The finding that some of the respondents indicated that they did not use condom for sex because their partners dislike its use further explains the inequality women experience in their marriages. This finding supports the need for aggressive health education on the benefits of condom use during health and marriage counseling sessions. This is important because couples should be well educated on the benefits of condom use early in the marriage irrespective of the cultural barriers on condom use.
The fact that only (29.4%) of the respondents disclosed their sero-status to their partners revealed the extent to which couples are at risk of HIV infection and re-infection. This finding is at variance with that of 15 in Uganda, where 54% of the respondents disclosed their status to their spouses so as to protect other family members from infection. The difference between our study and that of Ugandan might be related to geographical location and not cultural differences. The main reason for non- disclosure as documented in the Ugandan study was fear of spouse abandonment. The same reason for non-disclosure in Ugandan study is also the reason for non-disclosure in the present study but of a more severe consequence as a result of the low proportion of those who disclosed.
The fact that older women 40 years and above used condoms more regularly than the younger ones could be explained that at this age, majority of the women must have had their desired number of children and as such, their prerogative is to avoid infection and prevent pregnancy at any material time of their sexual activity.

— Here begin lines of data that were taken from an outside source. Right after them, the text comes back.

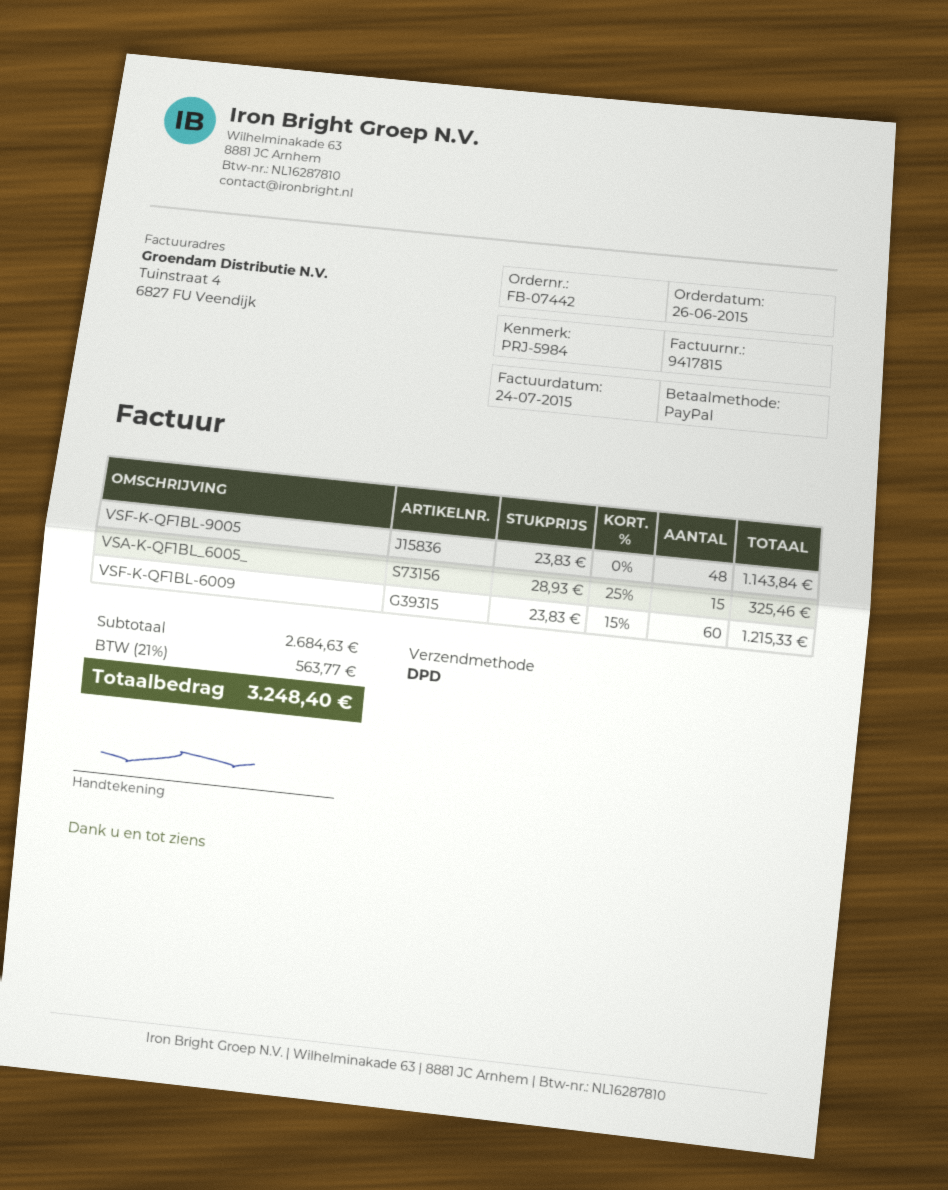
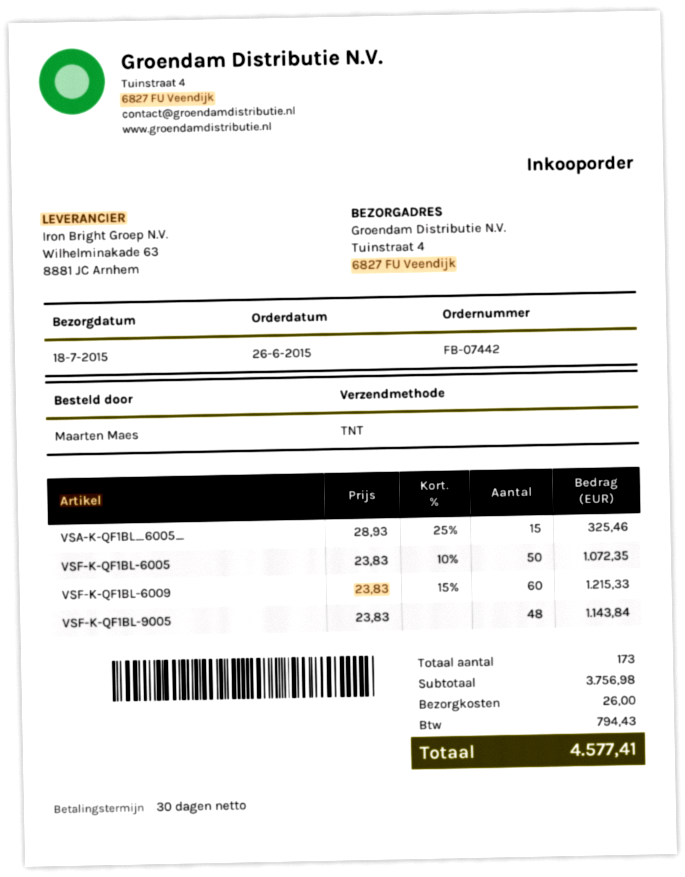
shipping method: DPD -> TNT
VSF-K-QF1BL-6005: none -> 50 x 23.83 - 10% = 1072.35
subtotal: 2684.63 -> 3756.98
shipping: none -> 26.00
tax: 563.77 -> 794.43
total: 3248.40 -> 4577.41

Level of education played a positive role in the use of condoms in the study. Women with higher level of education (tertiary and secondary), used condom more consistently than others in the study. This finding is consistent with studies by 17, 18, 22, 24. The finding could be explained by the fact that the higher the education of an individual, the more likely the individual will be exposed to correct information on HIV/AIDS transmission. Correct information on HIV and AIDs prevention will empower the individual to use relevant strategies to protect self from infection.

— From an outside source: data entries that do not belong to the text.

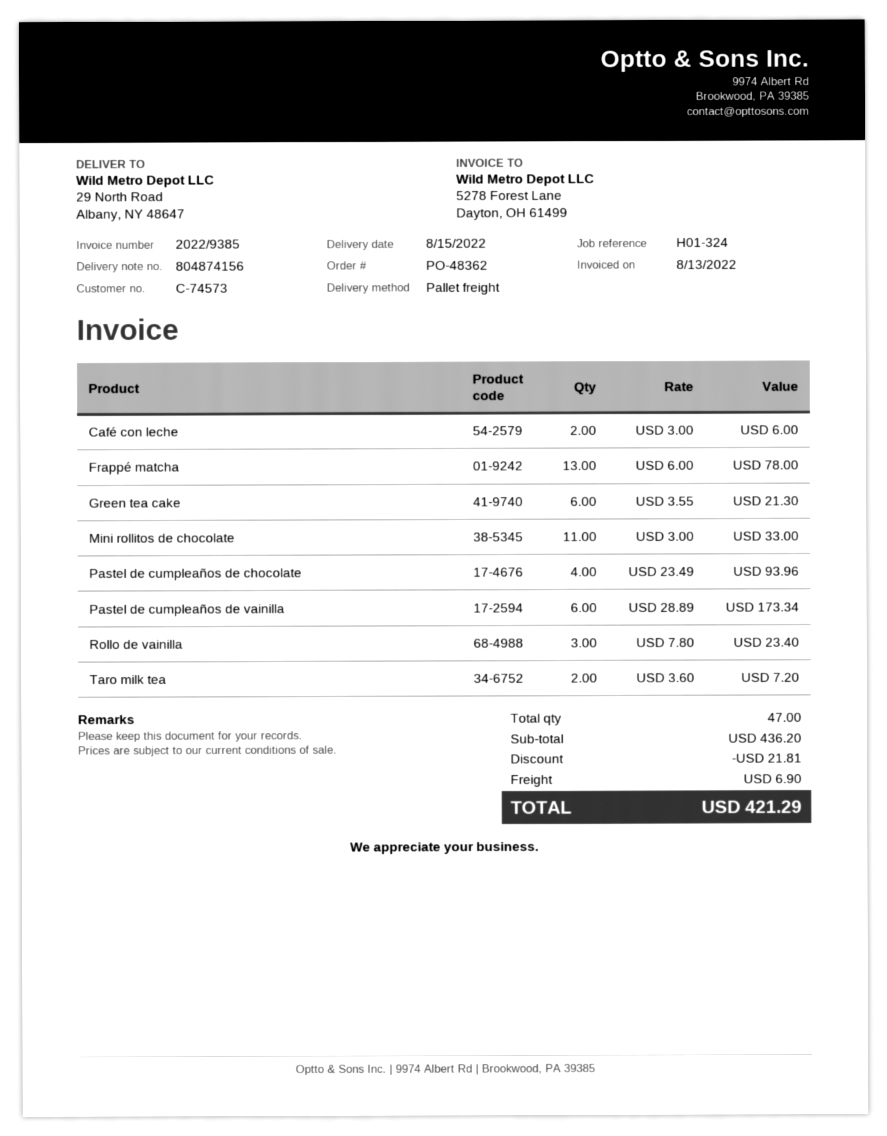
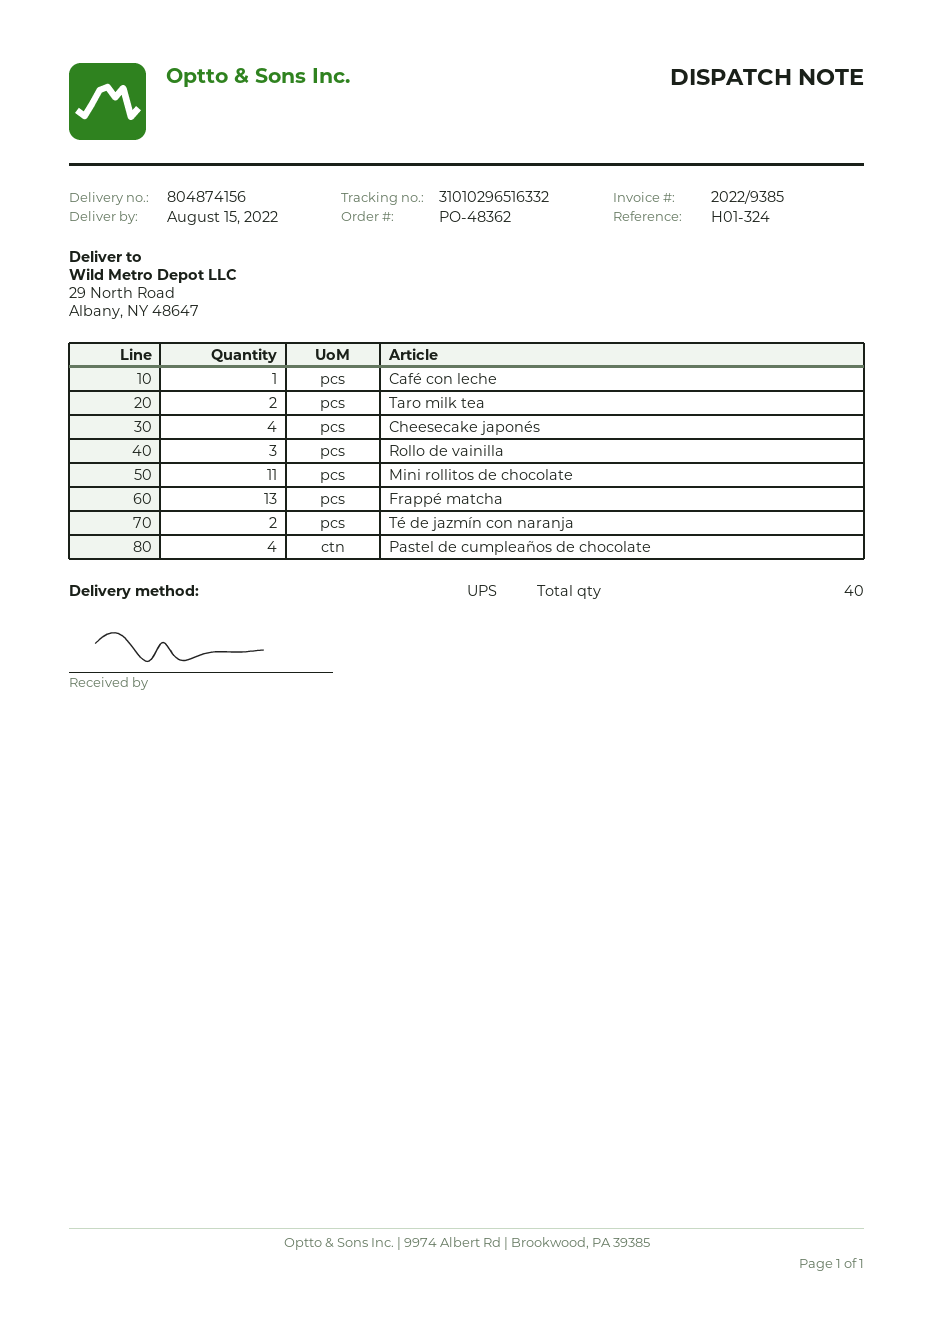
shipping method: pallet freight -> UPS
Café con leche: 2 -> 1
Green tea cake: 6 -> none
Pastel de cumpleaños de vainilla: 6 -> none
Cheesecake japonés: none -> 4
Té de jazmín con naranja: none -> 2
total quantity: 47 -> 40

The study noted low awareness of benefits of condom use, hence only an insignificant proportion 29.4% of the respondents used condom consistently. The desire for more children played a negative role in the consistent use of condom among the respondents. Since child bearing is important in African culture especially that of Nigeria, it is therefore necessary to organize a planned and consistent health education and marriage counseling sessions for HIV positive individuals irrespective of their ages and sex. This can be achieved through guarantying proper HIV testing and counseling, as well as regular and subsidized HIV treatment services.
Although this study has identified some variables that significantly affected consistent condom use among the respondents, it has some limitations. The short period of the study could not afford the researchers a full understanding of the factors associated with consistent condom use among HIV positive women. Also the fact that only married females cohabiting with their spouses were studied could not allow for wider and diverse understanding of how condom is used among other females who are HIV positive. Studies of this type may not allow for full assessment and evaluation of condom use among the HIV positive individuals. This may affect awareness and sustainability of consistent condom use.
Also the self-reporting of condom use by the respondents as well as the administered method of data collection could be affected by interviewer bias. Nevertheless, the study is relevant in understanding the main predictors of consistent condom use among married women living with HIV and AIDS. This knowledge is important in the control of HIV and AIDS and the development of strategies for HIV prevention among married couples.